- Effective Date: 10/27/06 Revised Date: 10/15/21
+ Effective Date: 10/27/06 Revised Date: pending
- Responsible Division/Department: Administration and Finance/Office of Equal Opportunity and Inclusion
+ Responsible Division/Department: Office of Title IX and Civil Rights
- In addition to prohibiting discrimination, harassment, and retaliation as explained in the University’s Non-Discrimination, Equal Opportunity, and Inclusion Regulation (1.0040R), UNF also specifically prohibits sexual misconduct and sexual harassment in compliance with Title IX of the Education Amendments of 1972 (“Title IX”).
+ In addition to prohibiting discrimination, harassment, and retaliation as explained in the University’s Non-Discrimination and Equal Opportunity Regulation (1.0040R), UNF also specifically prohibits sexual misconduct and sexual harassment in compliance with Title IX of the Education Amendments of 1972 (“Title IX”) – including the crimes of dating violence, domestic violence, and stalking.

⁂

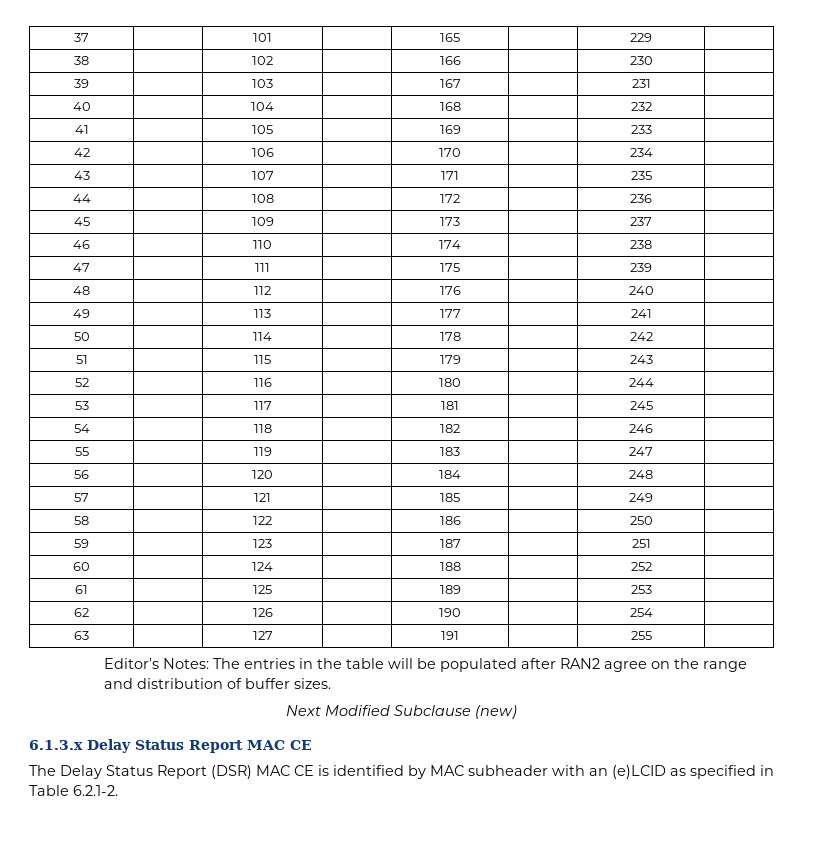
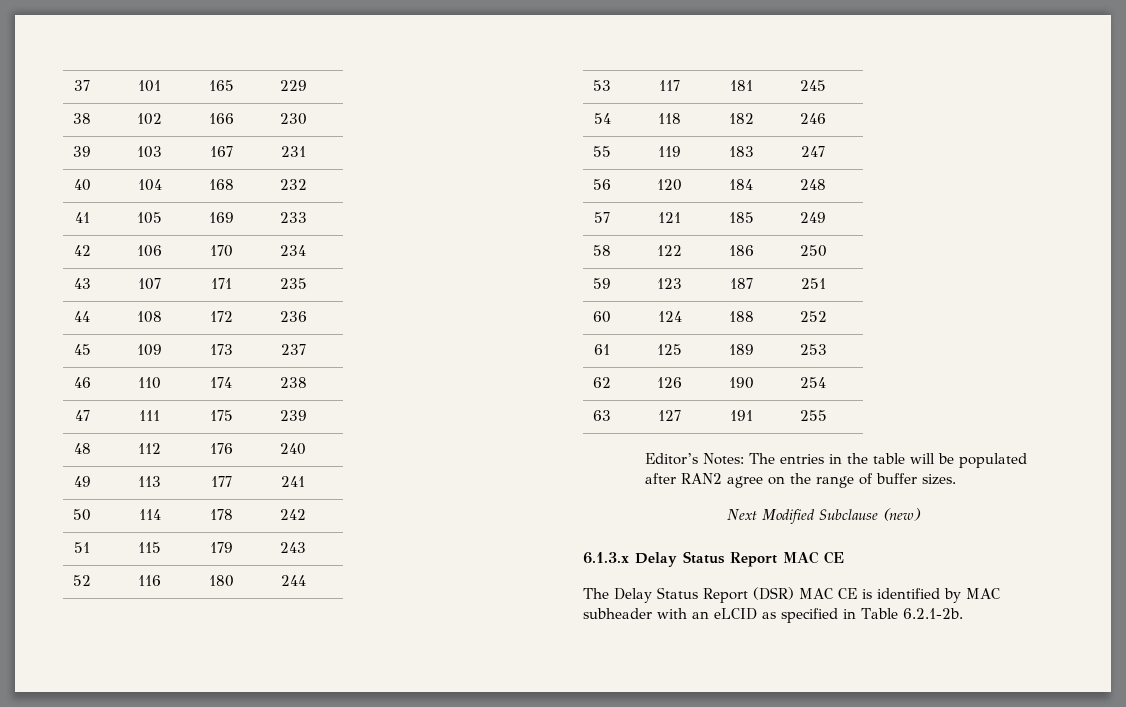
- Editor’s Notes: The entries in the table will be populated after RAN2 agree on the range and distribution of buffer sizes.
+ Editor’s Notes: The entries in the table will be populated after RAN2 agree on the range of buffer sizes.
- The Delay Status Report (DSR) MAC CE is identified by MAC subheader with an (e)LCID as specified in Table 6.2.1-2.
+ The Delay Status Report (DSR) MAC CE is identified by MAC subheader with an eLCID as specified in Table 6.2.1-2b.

⁂

> [TASK STATEMENT]
Search the records above for the string "Opportunity" and copy each line that holds it.

> [TASK SOLUTION]
- Responsible Division/Department: Administration and Finance/Office of Equal Opportunity and Inclusion
- In addition to prohibiting discrimination, harassment, and retaliation as explained in the University’s Non-Discrimination, Equal Opportunity, and Inclusion Regulation (1.0040R), UNF also specifically prohibits sexual misconduct and sexual harassment in compliance with Title IX of the Education Amendments of 1972 (“Title IX”).
+ In addition to prohibiting discrimination, harassment, and retaliation as explained in the University’s Non-Discrimination and Equal Opportunity Regulation (1.0040R), UNF also specifically prohibits sexual misconduct and sexual harassment in compliance with Title IX of the Education Amendments of 1972 (“Title IX”) – including the crimes of dating violence, domestic violence, and stalking.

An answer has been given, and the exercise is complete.